In the records below, the line with "- You also need" and every line after it must be written out exactly; no pictures belong in the result.

(Before-and-after change records)
▬▬▬▬▬▬▬▬▬▬

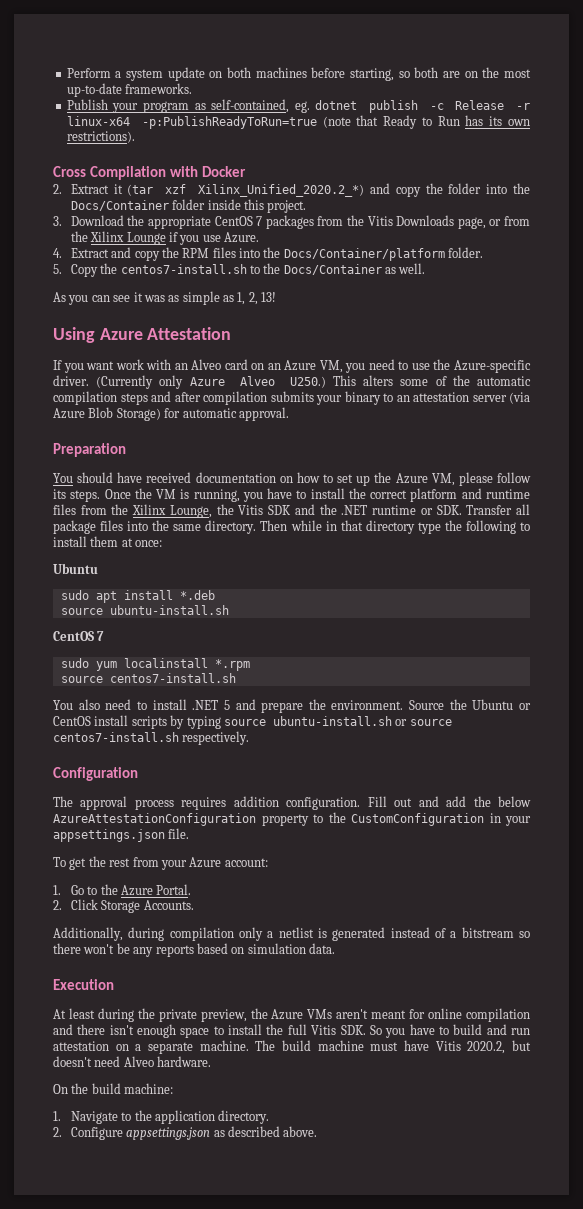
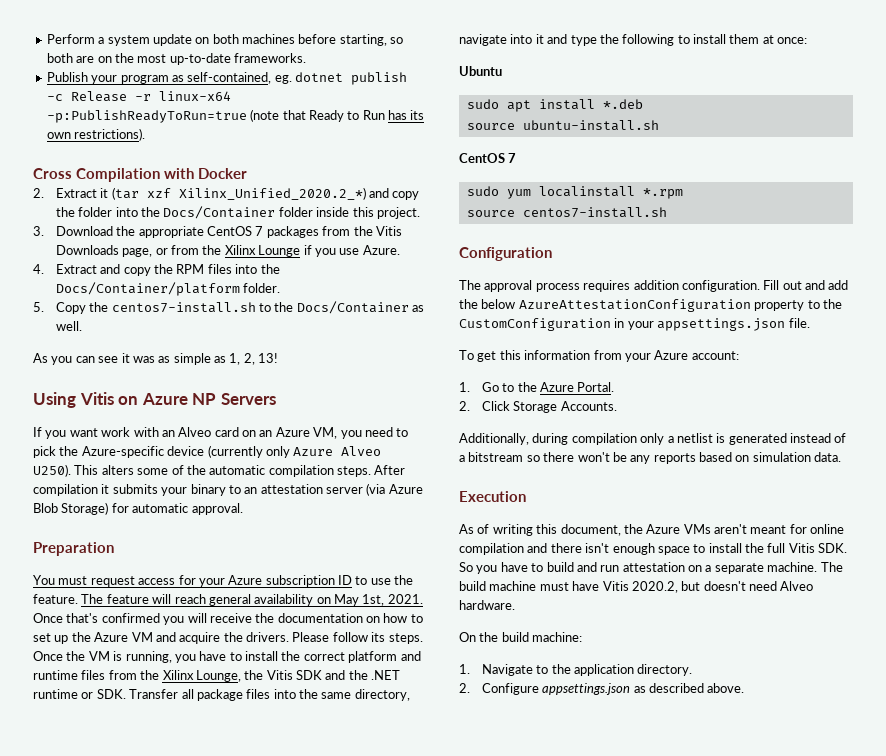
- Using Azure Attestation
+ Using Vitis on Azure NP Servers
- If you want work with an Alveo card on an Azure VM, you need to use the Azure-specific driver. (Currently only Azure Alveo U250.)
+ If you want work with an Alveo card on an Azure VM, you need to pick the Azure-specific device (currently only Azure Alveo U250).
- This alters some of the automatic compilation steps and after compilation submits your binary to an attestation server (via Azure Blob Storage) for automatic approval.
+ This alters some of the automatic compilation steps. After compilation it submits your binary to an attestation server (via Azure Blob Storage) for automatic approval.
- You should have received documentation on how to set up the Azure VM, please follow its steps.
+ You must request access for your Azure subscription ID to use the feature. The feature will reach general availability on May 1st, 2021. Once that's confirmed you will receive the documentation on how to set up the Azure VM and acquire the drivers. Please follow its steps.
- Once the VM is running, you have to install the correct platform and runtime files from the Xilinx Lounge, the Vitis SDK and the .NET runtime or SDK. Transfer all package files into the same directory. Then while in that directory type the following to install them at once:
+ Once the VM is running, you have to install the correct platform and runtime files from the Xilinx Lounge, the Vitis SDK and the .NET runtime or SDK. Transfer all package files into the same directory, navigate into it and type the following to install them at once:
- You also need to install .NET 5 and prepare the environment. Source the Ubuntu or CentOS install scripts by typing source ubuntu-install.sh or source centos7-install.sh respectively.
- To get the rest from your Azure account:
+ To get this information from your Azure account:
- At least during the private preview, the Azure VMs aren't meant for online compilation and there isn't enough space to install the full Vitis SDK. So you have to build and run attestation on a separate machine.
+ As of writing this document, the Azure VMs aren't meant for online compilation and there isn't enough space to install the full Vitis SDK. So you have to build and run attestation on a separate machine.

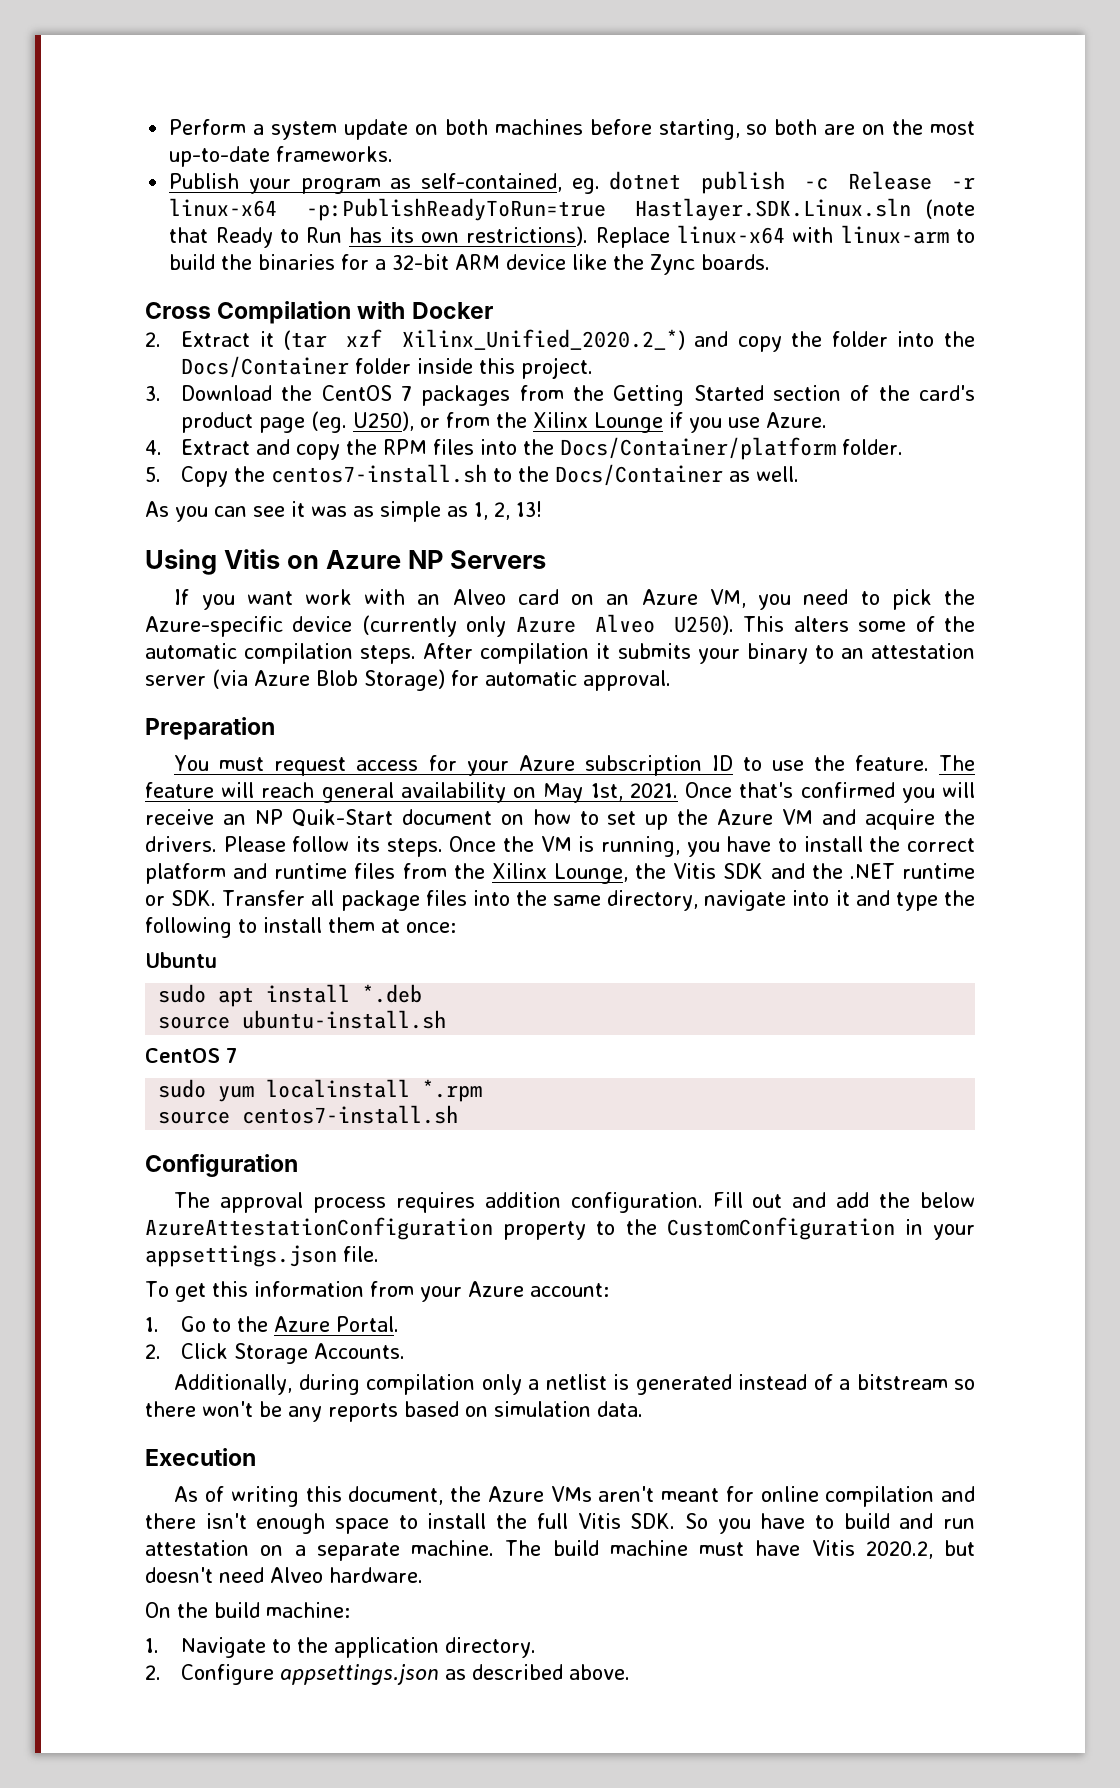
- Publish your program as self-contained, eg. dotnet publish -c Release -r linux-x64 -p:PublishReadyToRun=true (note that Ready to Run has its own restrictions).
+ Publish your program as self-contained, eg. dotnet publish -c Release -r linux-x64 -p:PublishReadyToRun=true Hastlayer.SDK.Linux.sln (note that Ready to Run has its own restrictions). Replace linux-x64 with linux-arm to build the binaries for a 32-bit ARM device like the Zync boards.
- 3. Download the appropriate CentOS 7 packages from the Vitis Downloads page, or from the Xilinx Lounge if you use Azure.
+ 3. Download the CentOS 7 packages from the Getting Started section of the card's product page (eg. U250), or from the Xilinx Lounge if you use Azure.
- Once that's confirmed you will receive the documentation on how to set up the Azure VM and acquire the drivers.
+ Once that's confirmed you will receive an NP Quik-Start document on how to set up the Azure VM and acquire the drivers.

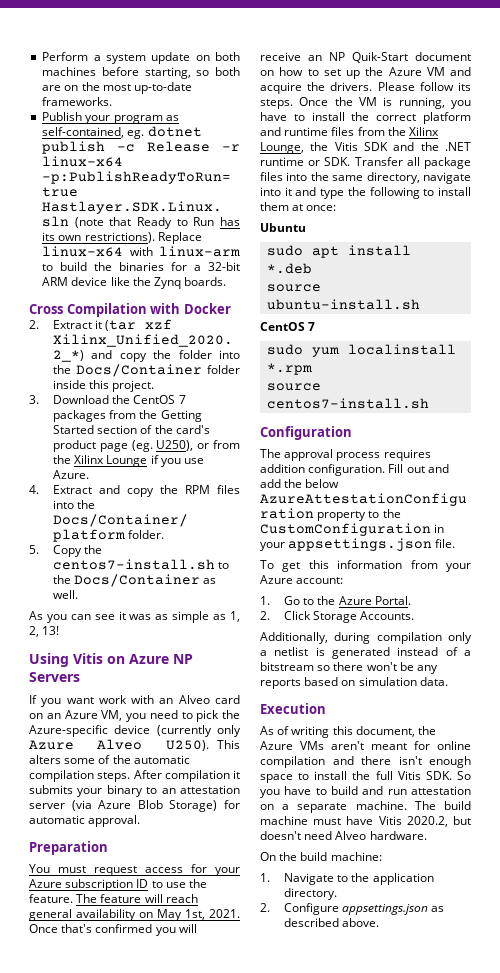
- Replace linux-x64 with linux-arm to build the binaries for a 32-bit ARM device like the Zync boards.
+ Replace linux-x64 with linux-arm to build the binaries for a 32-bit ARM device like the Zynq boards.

▬▬▬▬▬▬▬▬▬▬

■ Result of this task:
- You also need to install .NET 5 and prepare the environment. Source the Ubuntu or CentOS install scripts by typing source ubuntu-install.sh or source centos7-install.sh respectively.
- To get the rest from your Azure account:
+ To get this information from your Azure account:
- At least during the private preview, the Azure VMs aren't meant for online compilation and there isn't enough space to install the full Vitis SDK. So you have to build and run attestation on a separate machine.
+ As of writing this document, the Azure VMs aren't meant for online compilation and there isn't enough space to install the full Vitis SDK. So you have to build and run attestation on a separate machine.

- Publish your program as self-contained, eg. dotnet publish -c Release -r linux-x64 -p:PublishReadyToRun=true (note that Ready to Run has its own restrictions).
+ Publish your program as self-contained, eg. dotnet publish -c Release -r linux-x64 -p:PublishReadyToRun=true Hastlayer.SDK.Linux.sln (note that Ready to Run has its own restrictions). Replace linux-x64 with linux-arm to build the binaries for a 32-bit ARM device like the Zync boards.
- 3. Download the appropriate CentOS 7 packages from the Vitis Downloads page, or from the Xilinx Lounge if you use Azure.
+ 3. Download the CentOS 7 packages from the Getting Started section of the card's product page (eg. U250), or from the Xilinx Lounge if you use Azure.
- Once that's confirmed you will receive the documentation on how to set up the Azure VM and acquire the drivers.
+ Once that's confirmed you will receive an NP Quik-Start document on how to set up the Azure VM and acquire the drivers.

- Replace linux-x64 with linux-arm to build the binaries for a 32-bit ARM device like the Zync boards.
+ Replace linux-x64 with linux-arm to build the binaries for a 32-bit ARM device like the Zynq boards.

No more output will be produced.